> What to do: Give back, exactly as written, the lines from the first line of the data below through the line with "border-radius:3px;", and omit the pictures.
***** Provided entries
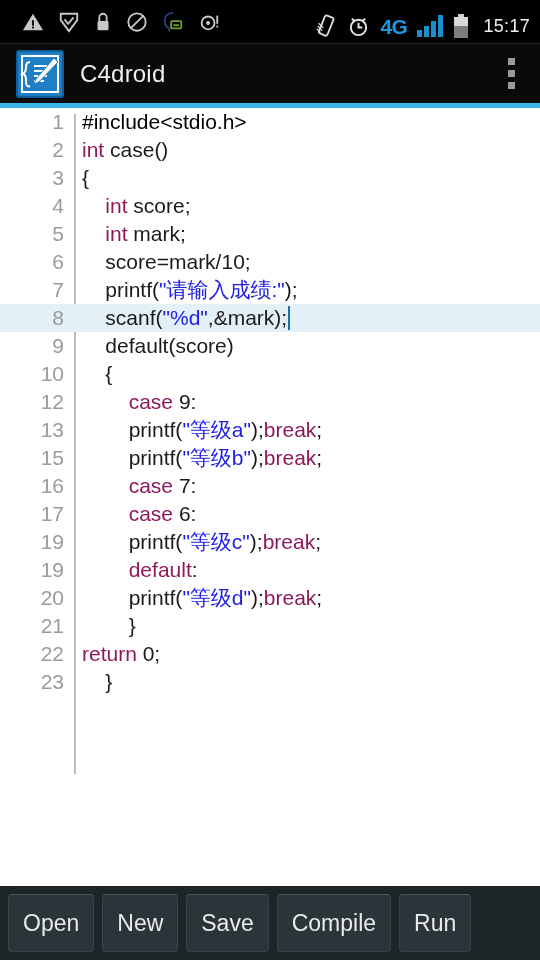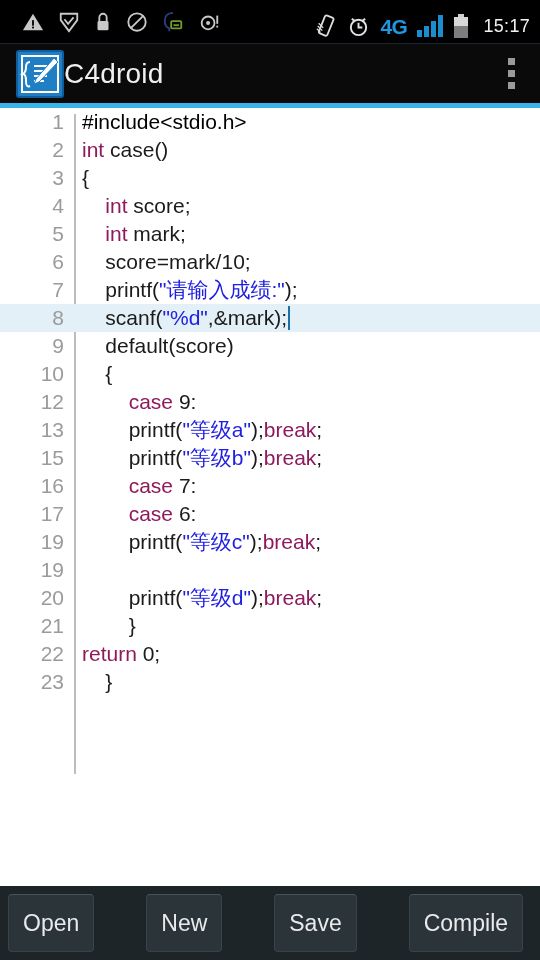--- a/index.html
+++ b/index.html
@@ -41,21 +41,21 @@
     padding-left:16px; padding-right:14px;
   }
   #app-icon{
     width:48px; height:48px; flex:0 0 48px;
     background:#1f7ec4;
     border:2px solid #0f5d9a;
     border-radius:3px;
     position:relative;
   }
   #app-title{
-    color:#efefef; font-size:28px; margin-left:0;
+    color:#efefef; font-size:24px; margin-left:16px;
     letter-spacing:0.2px; font-weight:400;
   }
   #overflow-menu{
     margin-left:auto; width:30px; height:44px;
     display:flex; flex-direction:column; justify-content:center;
     align-items:center; gap:5px; cursor:pointer;
   }
   #overflow-menu i{
     display:block; width:7px; height:7px; background:#9a9a9a;
   }
@@ -93,21 +93,21 @@
   .str { color:#2020e0; }        
   .caret{
     display:inline-block; width:2px; height:24px;
     background:#1b6fa8; vertical-align:-5px; margin-left:1px;
   }
 
   
   #button-bar{
     position:absolute; left:0; top:886px; width:540px; height:74px;
     background:#1d2529;
-    display:flex; align-items:center; padding:0 8px;gap:44px;
+    display:flex; align-items:center; padding:0 8px;
   }
   .bar-btn{
     height:58px; margin-right:8px;
     background:#2b3439;
     border:1px solid #39444a;
     border-top-color:#47545b;
     border-radius:4px;
     color:#e8eaeb; font-size:23px;
     display:flex; align-items:center; justify-content:center;
     padding:0 14px; cursor:pointer;
@@ -208,21 +208,21 @@
       <div class="code-line"><span class="lineno">7</span><span class="codetext">    <span>printf(</span><span class="str">"请输入成绩:"</span><span>);</span></span></div>
       <div class="code-line active"><span class="lineno">8</span><span class="codetext">    <span>scanf(</span><span class="str">"%d"</span><span>,&amp;mark);</span><span class="caret"></span></span></div>
       <div class="code-line"><span class="lineno">9</span><span class="codetext">    <span>default(score)</span></span></div>
       <div class="code-line"><span class="lineno">10</span><span class="codetext">    <span>{</span></span></div>
       <div class="code-line"><span class="lineno">12</span><span class="codetext">        <span class="kw">case</span><span> 9:</span></span></div>
       <div class="code-line"><span class="lineno">13</span><span class="codetext">        <span>printf(</span><span class="str">"等级a"</span><span>);</span><span class="kw">break</span><span>;</span></span></div>
       <div class="code-line"><span class="lineno">15</span><span class="codetext">        <span>printf(</span><span class="str">"等级b"</span><span>);</span><span class="kw">break</span><span>;</span></span></div>
       <div class="code-line"><span class="lineno">16</span><span class="codetext">        <span class="kw">case</span><span> 7:</span></span></div>
       <div class="code-line"><span class="lineno">17</span><span class="codetext">        <span class="kw">case</span><span> 6:</span></span></div>
       <div class="code-line"><span class="lineno">19</span><span class="codetext">        <span>printf(</span><span class="str">"等级c"</span><span>);</span><span class="kw">break</span><span>;</span></span></div>
-      <div class="code-line"><span class="lineno">19</span></div>
+      <div class="code-line"><span class="lineno">19</span><span class="codetext">        <span class="kw">default</span><span>:</span></span></div>
       <div class="code-line"><span class="lineno">20</span><span class="codetext">        <span>printf(</span><span class="str">"等级d"</span><span>);</span><span class="kw">break</span><span>;</span></span></div>
       <div class="code-line"><span class="lineno">21</span><span class="codetext">        <span>}</span></span></div>
       <div class="code-line"><span class="lineno">22</span><span class="codetext"><span class="kw">return</span><span> 0;</span></span></div>
       <div class="code-line"><span class="lineno">23</span><span class="codetext">    <span>}</span></span></div>
     </div>
 </div>
 
 <div id="button-bar">
     <div class="bar-btn">Open</div>
     <div class="bar-btn">New</div>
**********
> Task result:
--- a/index.html
+++ b/index.html
@@ -41,21 +41,21 @@
     padding-left:16px; padding-right:14px;
   }
   #app-icon{
     width:48px; height:48px; flex:0 0 48px;
     background:#1f7ec4;
     border:2px solid #0f5d9a;
     border-radius:3px;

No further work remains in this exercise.